Durch die Überlegenheit der deutschen Parteien im Mährischen Landtag und die pragmatische Politik der „Nationalpartei“ blieben die Erfolge der Volkspartei im Vergleich zu den böhmischen Jungtschechen anfangs bescheiden. Zudem bekam die Volkspartei in Mähren nur wenig Unterstützung von den böhmischen Jungtschechen, die zudem auf eine Zusammenarbeit der Volkspartei mit den mährischen Alttschechen drängten. In der Folge näherte sich die Mährische Volkspartei an die Nationalpartei an und schloss 1896 einen Wahlkompromiss mit ihr. In der Folge wurde die Volkspartei bei der Mährischen Landtagswahl 1896 und der Reichsratswahl 1897 zwar stärkste tschechische Kraft, gleichzeitig musste sie aber im Bündnis mit der Nationalpartei agieren. Während die Volkspartei die gemäßigte Politik der Nationalpartei im Landtag fortsetze, betrieb sie im Reichsrat eine radikale Opposition, wo sie die misslungene jungtschechische Sprachenpolitik nicht mittrug. In der Folge revidierte die Volkspartei sogar jungtschechische Grundsätze aus ihrem Programm zu Gunsten Bedürfnisse Mährens, während die Reichsratsabgeordneten der Volkspartei 1907 aus dem gemeinsamen Klub mit den Jungtschechen austraten.

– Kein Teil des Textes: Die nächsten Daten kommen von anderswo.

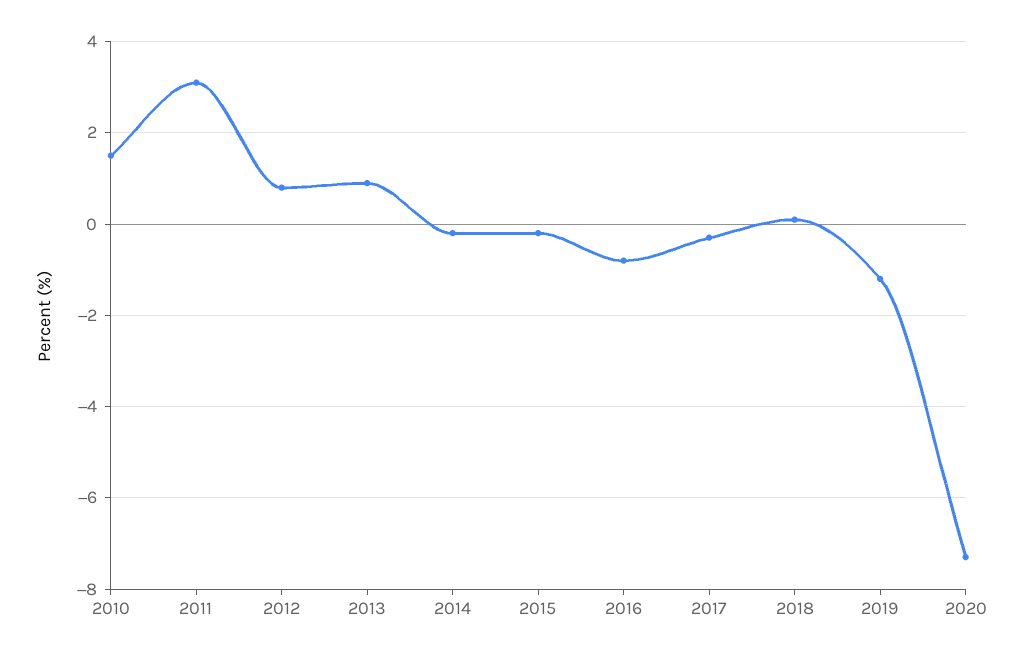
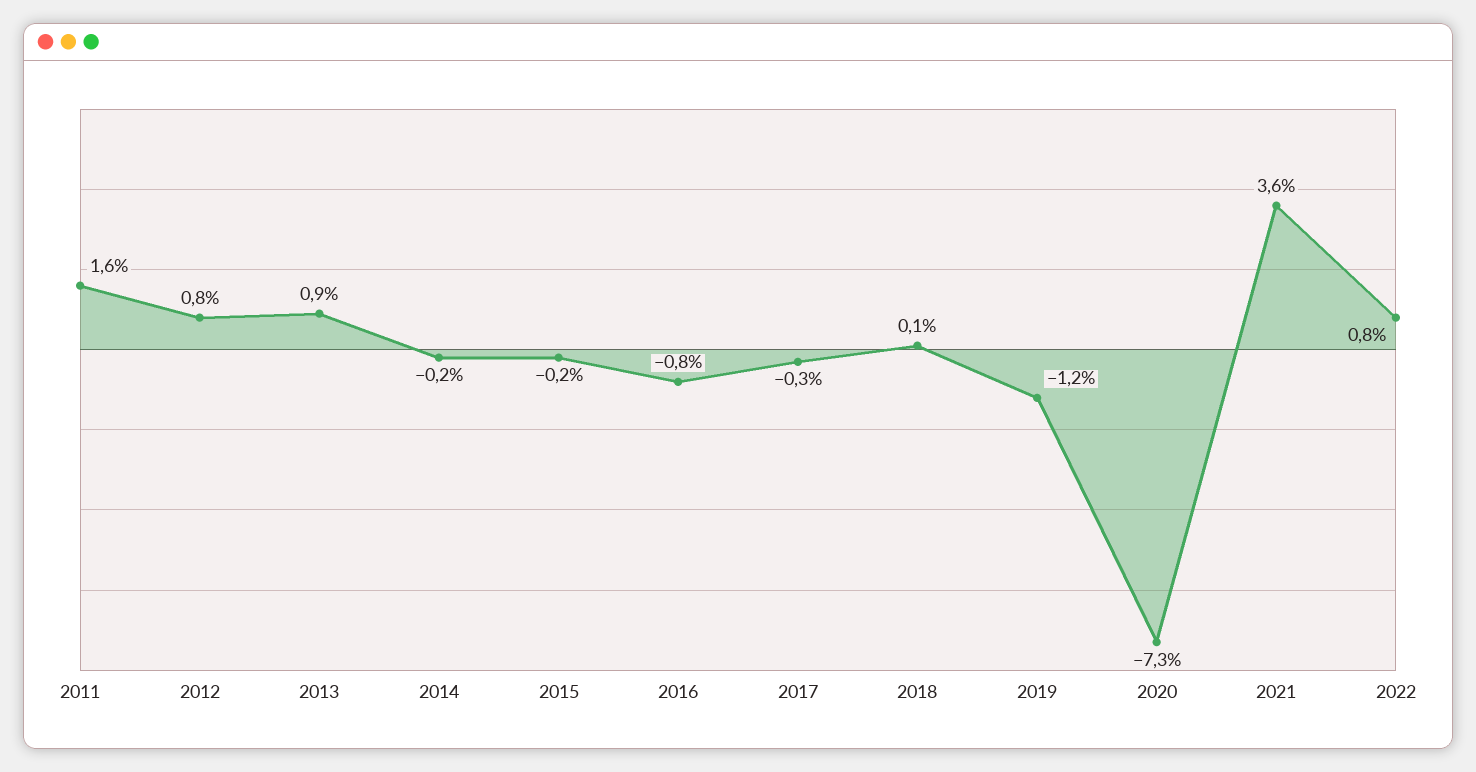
2010: 1.5 -> none
2011: 3 -> 1.6
2021: none -> 3.6
2022: none -> 0.8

1904 spaltete sich der Bauernflügel in Erwartung der neuen Reichsratswahlordnung als Česká agrání strana pro Moravu a Slezsko (Tschechische Agrarpartei für Mähren und Schlesien) ab. Auch der fortschrittliche Flügel machte sich als „Moravská pokroková strana“ (Mährische Fortschrittspartei) in den Jahren 1906/07 selbständig. In der Folge verlor die Volkspartei bei der Mährischen Landtagswahl 1906 und der Reichsratswahl 1907 ihre Position als stärkste tschechische Partei. In Folge der Neuausrichtung der Volkspartei kam es zur Annäherung an die abgespaltene Fortschrittspartei und 1909 zur Fusionierung der beiden Parteien zur Lidová strana pokroková (Fortschrittliche Volkspartei). Die Fortschrittliche Volkspartei kooperierte zudem mit den autonomistischen Sozialdemokraten und der Tschechischen Agrarpartei, mit denen sie 1911 den „Block der fortschrittlichen Partei“ bildete. Diese Kooperation führte jedoch zu innerparteilichen Flügelkämpfen und einer Entfernung von den Jungtschechen, weshalb sich 1913 die projungtschechische Volkspartei in Mähren Lidová strana von der Volkspartei abspaltete.
Literatur
- Jiří Malíř: Die Parteien in Mähren und Schlesien und ihre Vereine. In: Adam Wandruszka, Peter Urbanitsch (Hrsg.): Die Habsburgermonarchie. 1848–1918. Band 8: Politische Öffentlichkeit und Zivilgesellschaft. Teilband 1: Vereine, Parteien und Interessenverbände als Träger der politischen Partizipation. Verlag der Österreichischen Akademie der Wissenschaften, Wien 2006, ISBN 3-7001-3540-8, S. 705–803.